James Mumford

A diary of divorce

I'm grieving for my marriage

  • From Spectator Life
[Alamy]

I’m living in the interstices between smokes. I fill the gaps ruminating, on the unretrievable past and the foreclosed future. I can’t concentrate enough for any one of my thousands of books to be a distraction. I wake up and count the hours until I’ll be tired enough to go back to sleep (or, on the weekends, until Match of the Day). My wife is gone. She’s gone for ever.

Sometimes I hear the voices of reassurance. Be grateful for the time you had with her. I’m idealising our marriage. There are other fish in the sea. Thoughts which seem momentarily plausible. Until, as C.S. Lewis writes in A Grief Observed, ‘then comes the sudden jab of red-hot memory and all this “commonsense” vanishes like an ant in the mouth of a furnace’. 

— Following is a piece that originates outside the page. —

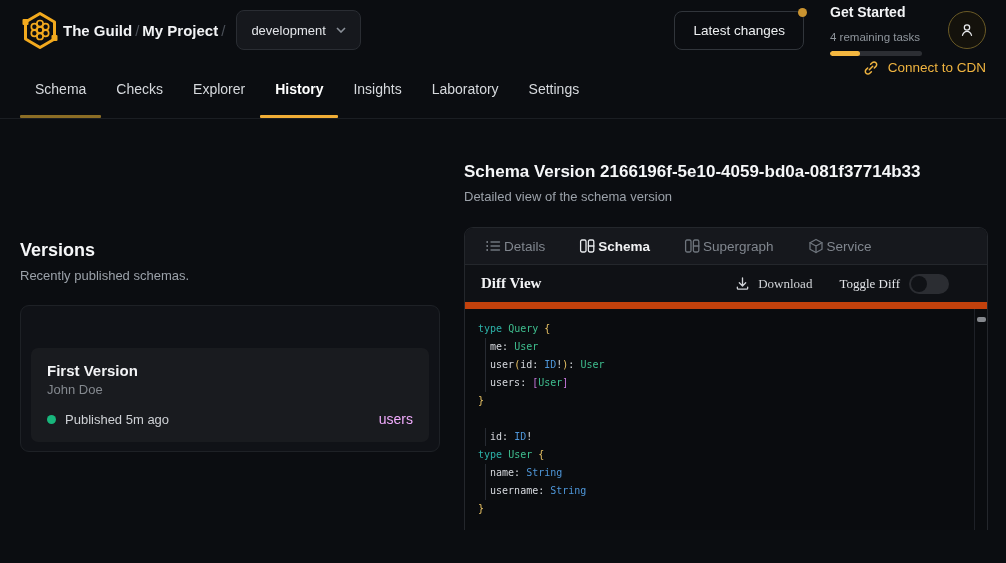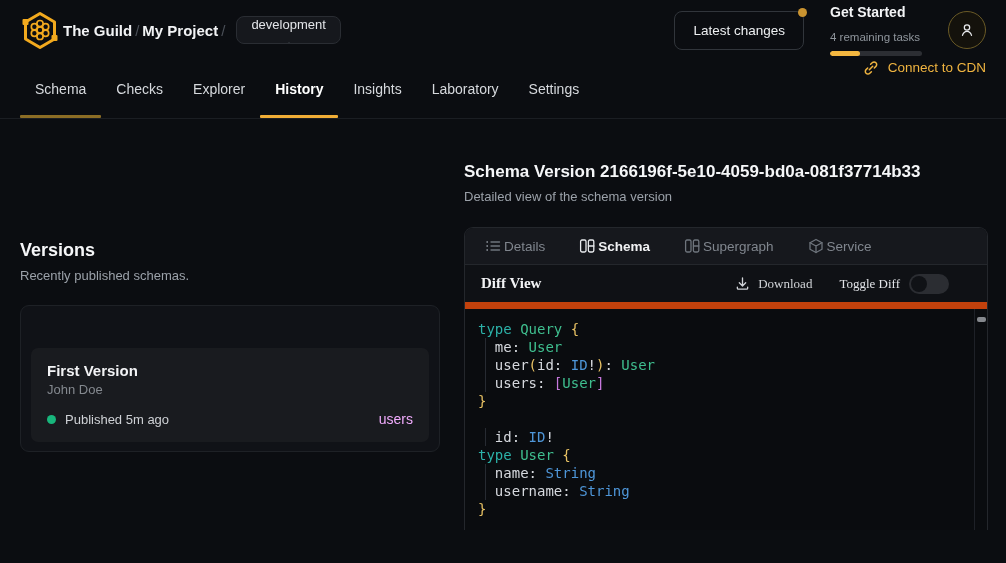"development" .target-select { flex-direction: column -> none; height: 28px -> 40px }
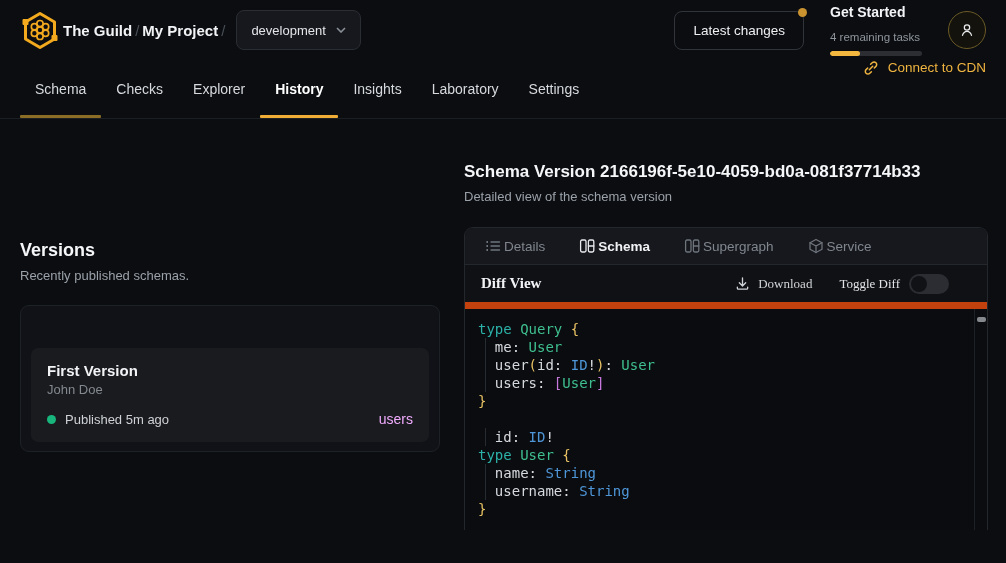"type Query {" .code-block { font-size: 14px -> 10px }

The red-hot memory of the way she’d throw her head back when she laughed with abandon. Or smack her lips when savouring Riesling. Now it’s 27-11-2009 and she’s a bright white flash emerging, tentatively, out of the low sun flooding through the rear west doors of the church. Or fast-forward to 19-5-2016 and her eyes narrow as she focuses on the hospital ceiling fan as we await the fruit of her labour. 

I find myself struggling to communicate my loss in ways that escape cliché, in ways that convince people my pain is unparalleled. There is a monstrous egocentricity in this. Yet, in terms of grief, I am not the first to think I am the first

I lie on my side. In my boxer shorts. My thighs, one on top of the other, stick together. The lethargy. Shall I go to the gym? I need to slim down. But for whom? Shall I shave? For whom? 

Last night I woke up shouting her name. Other nights I wake up and can’t remember where I am or why the right-hand side of the bed is vacated. 

‘Grief is a cruel kind of education’, writes Chimamanda Ngozi Adichie in Notes on Grief. ‘You learn how much grief is about language, the failure of language and the grasping for language’. 

That’s accurate. I find myself struggling to communicate my loss in ways that escape cliché, in ways that convince people my pain is unparalleled. There is a monstrous egocentricity in this. Yet, in terms of grief, I am not the first to think I am the first. 

Then there’s the regret. Did my belief that love would last forever produce complacency? I think back over our final days, weeks, months together. Did I fail to cherish her as I should have? Did I take her companionship and our marriage for granted? I find myself regretting what was said. And what wasn’t. The conversations we never had, places we never visited, doors we never opened.

I can’t stand living with this pain. But I can’t stand not living with this pain either. ‘For here is the final tormenting, unanswerable question,’ writes Julian Barnes: ‘What is “success” in mourning? Does it lie in remembering or in forgetting? A staying still or a moving on?’ The thought of this anguish being diminished by my moving on: would that not be a betrayal?

Oh, and I have to see her again on Tuesday when I pick up the children.